Amid an infectious humour and easy banter burns a ferocious and provocative idealism. “It means too much to me. There’s a great quote from Messiaen. He said that every time he sat down to write a piece, he thought, this is going to be the best piece I’ve ever done, a complete game-changer. And by the time he finished each piece, he said that he still hadn’t got his opus 1. I agree with that, with that searching. That’s my problem with contemporary music concerts. I don’t often go to them because I get scared of having a heart attack or a fit of rage at what I’m hearing. It’s depressing. People can be duped by mediocrity.

“For me, there’s no point in [composing] if you’re not trying to shake the world, to shake listeners to their core, to force people to re-evaulate themselves.”

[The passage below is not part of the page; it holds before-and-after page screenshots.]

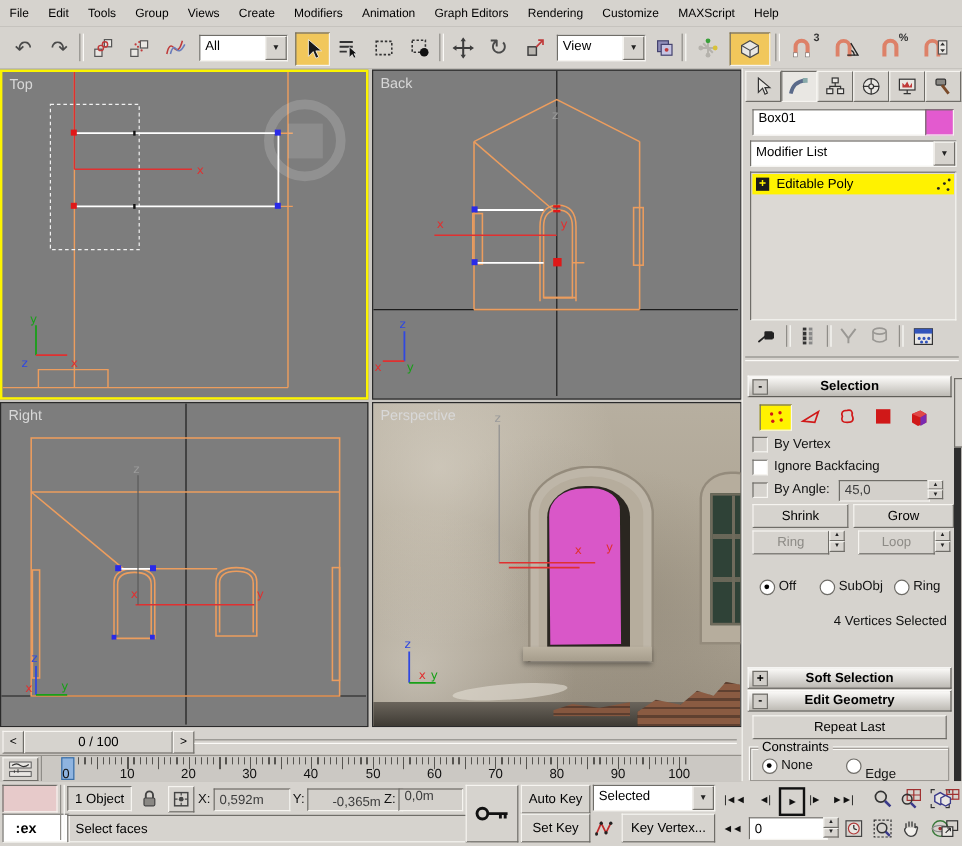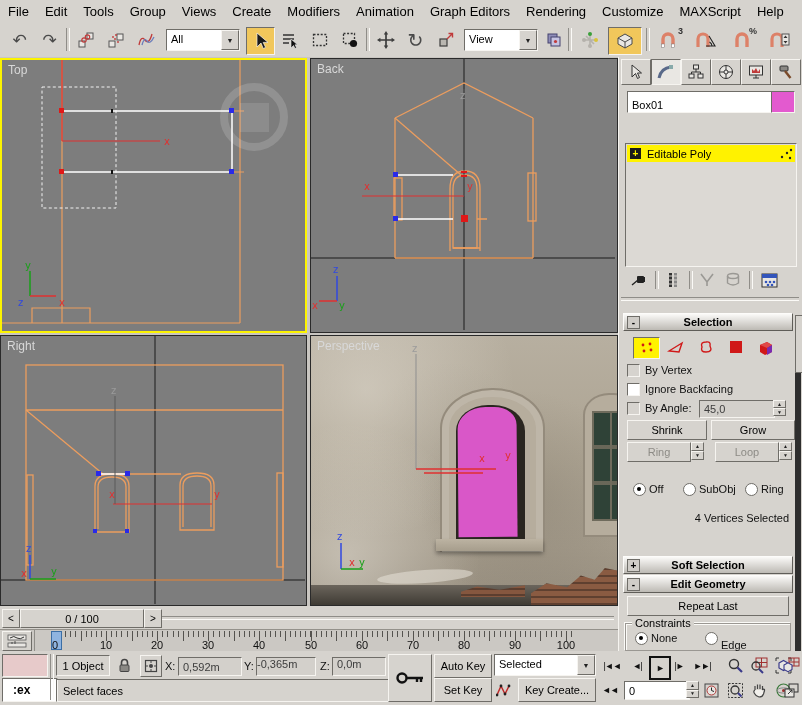--- a/index.html
+++ b/index.html
@@ -15,7 +15,7 @@
   .dis{color:#8d8b86;}
   
   .menubar{left:0;top:0;width:802px;height:22px;display:flex;align-items:center;
-           border-bottom:1px solid #94918b;font-size:13px;background:#d6d3ce;}
+           border-bottom:1px solid #94918b;font-size:10px;background:#d6d3ce;}
   .menubar span{padding:0 8px;white-space:nowrap;}
   
   .toolbar{left:0;top:22px;width:802px;height:35px;background:#d6d3ce;border-bottom:1px solid #94918b;}

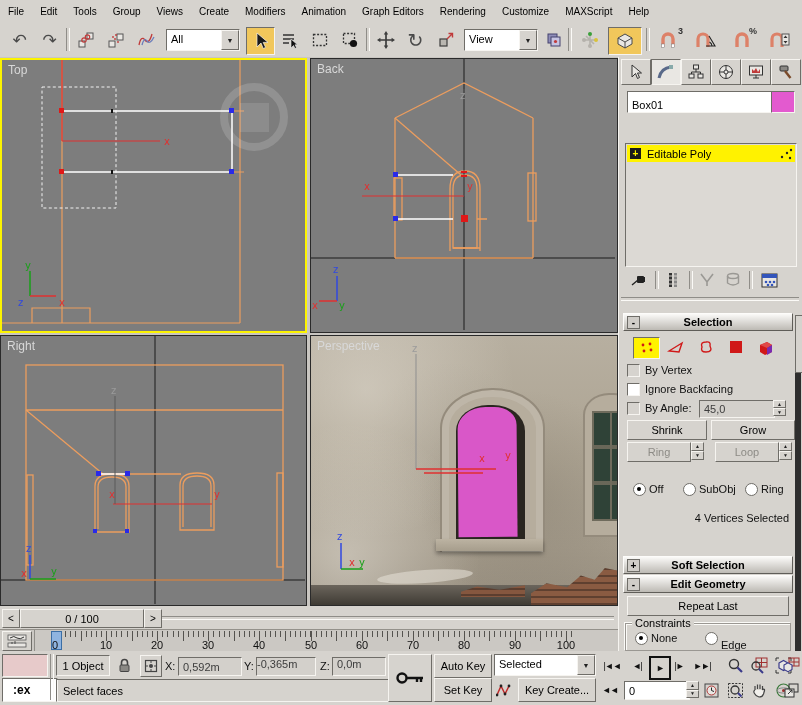--- a/index.html
+++ b/index.html
@@ -493,7 +493,7 @@
         </svg>
     </div>
 
-    <div class="sunk abs" style="left:8px;top:34px;width:138px;height:18px;padding:1px 4px;display:flex;align-items:flex-end">
+    <div class="sunk abs" style="left:8px;top:34px;width:138px;height:18px;padding:1px 4px;display:flex;align-items:flex-start">
       <span>Box01</span>
     </div>
     <div class="abs" style="left:152px;top:34px;width:22px;height:20px;background:#e35acf;border:1px solid;border-color:#6f6d68 #f6f4f0 #f6f4f0 #6f6d68"></div>

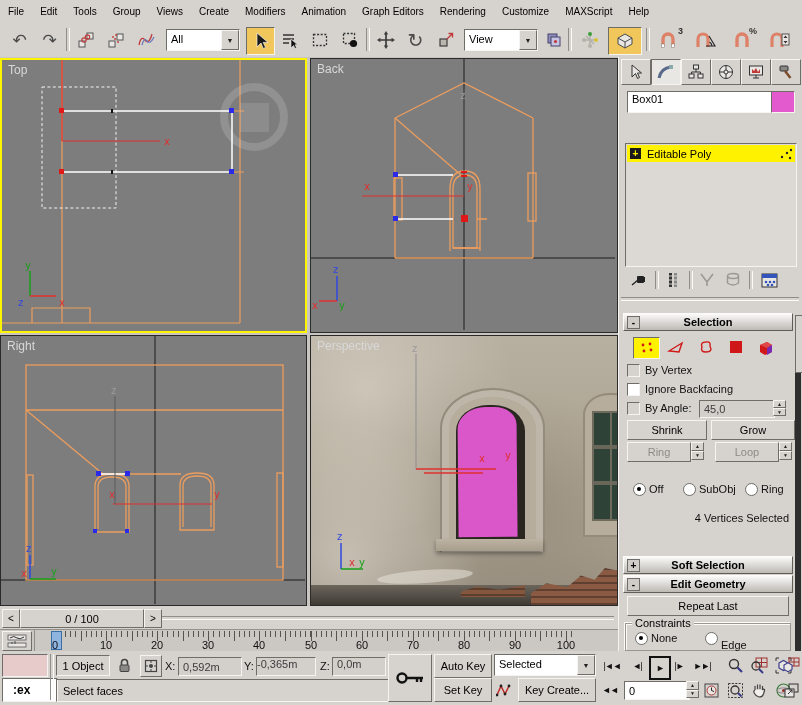--- a/index.html
+++ b/index.html
@@ -498,6 +498,10 @@
     </div>
     <div class="abs" style="left:152px;top:34px;width:22px;height:20px;background:#e35acf;border:1px solid;border-color:#6f6d68 #f6f4f0 #f6f4f0 #6f6d68"></div>
 
+    <div class="dropdown" style="left:6px;top:60px;width:170px">
+      <span class="val">Modifier List</span>
+      <span class="drop-btn">▼</span>
+    </div>
 
     <div class="abs" style="left:6px;top:86px;width:170px;height:122px;background:#dcd9d4;border:1px solid;border-color:#6f6d68 #f6f4f0 #f6f4f0 #6f6d68">
       <div class="abs" style="left:1px;top:1px;right:1px;height:17px;background:#fff200;display:flex;align-items:center">

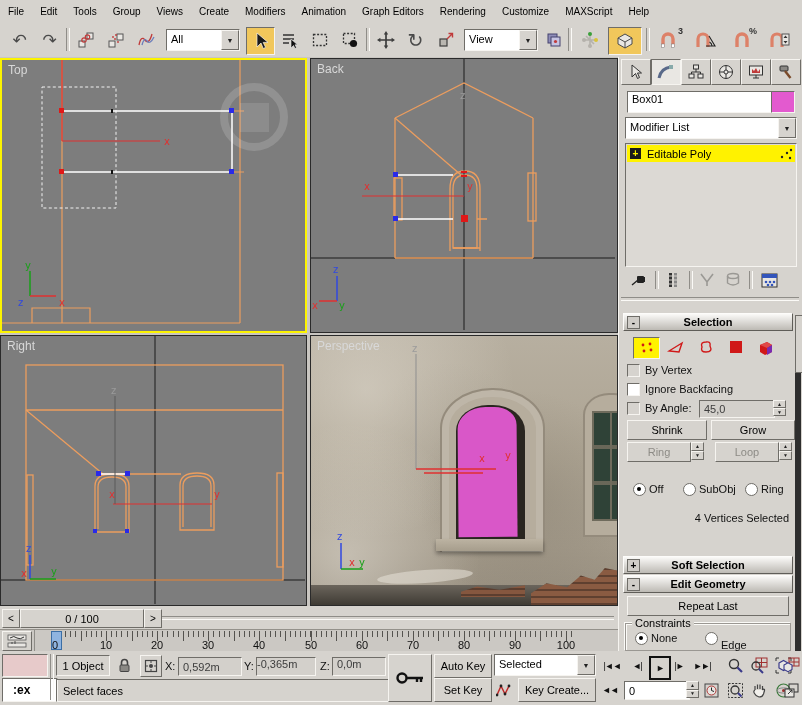--- a/index.html
+++ b/index.html
@@ -689,7 +689,7 @@
       <span>0,592m</span>
     </div>
     <span class="slabel" style="left:244px;top:9px">Y:</span>
-    <div class="sunk-gray abs" style="left:256px;top:6px;width:58px;height:17px;display:flex;align-items:flex-start;padding-left:0">
+    <div class="sunk-gray abs" style="left:256px;top:6px;width:58px;height:17px;display:flex;align-items:flex-end;padding-left:20px">
       <span>-0,365m</span>
     </div>
     <span class="slabel" style="left:320px;top:9px">Z:</span>

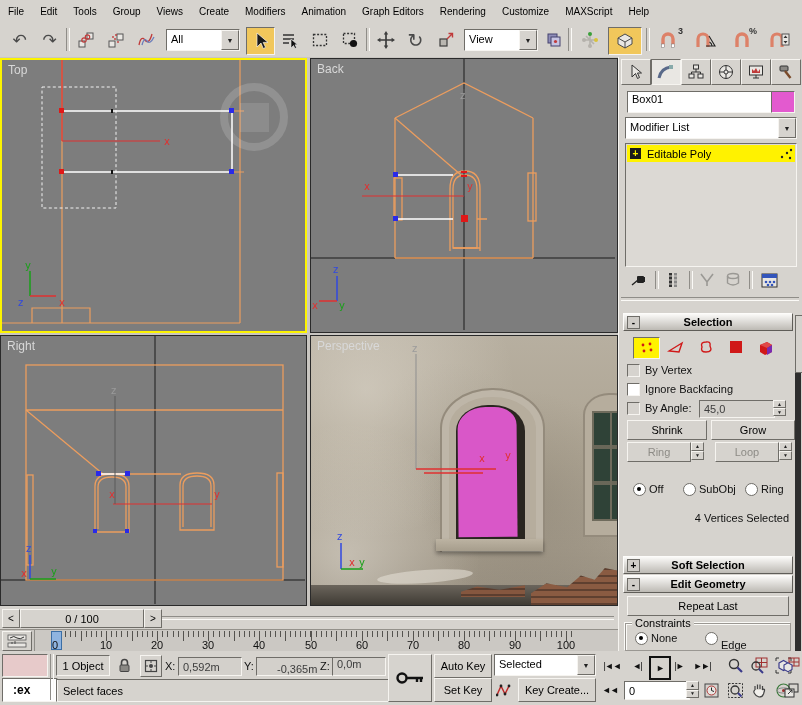--- a/index.html
+++ b/index.html
@@ -726,7 +726,7 @@
         </svg>
     </div>
     <div class="btn abs" style="left:518px;top:27px;width:76px;height:22px">
-        <span>Key Create...</span>
+        <span>Key Vertex...</span>
       </div>
 
     <div class="ico-btn" style="left:600px;top:5px;width:24px;height:20px">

Simpson has more righteous fire on the subject of what’s happening to music education in the UK. His own route to winning the BBC Young Musician of the Year in 2006 was possible only thanks to the clear progression he could make from playing the recorder at his primary school in Liverpool to clarinet in the Merseyside Youth Orchestra, from the National Youth Orchestra to university at Oxford, a masters degree at the Guildhall, and his career today. “I wouldn’t be where I am if I hadn’t had free music lessons. It’s morally wrong for a government to take away those opportunities. I don’t want to preach, and it’s not that I want everyone to play in an orchestra or listen to classical music, but I want everyone to have the opportunity.” He’s not hopeful about the prospects for change: what’s needed, he says, is “an ideological shift and a complete re-evaulation of how music is taught from primary up to tertiary – but it’s a cultural shift that’s almost too big to imagine.”

The week we meet, Simpson is performing in an all-star lineup at Aldeburgh festival, including pianist Pierre-Laurent Aimard and violinist Isabelle Faust. Has he played with them before? “Have I shite!” But Simpson belongs with them, not just as a player – he keeps up the clarinet by playing an hour a day, enough to keep everything in check, he says – but above all, of course, because of what he’s putting on the line as a composer every time he faces the terrifying new dawn of the next potential opus 1. “It’s such a weird thing to do. It’s really, really hard. You’ve got to believe in the stuff you do so much. Nothing else matters.”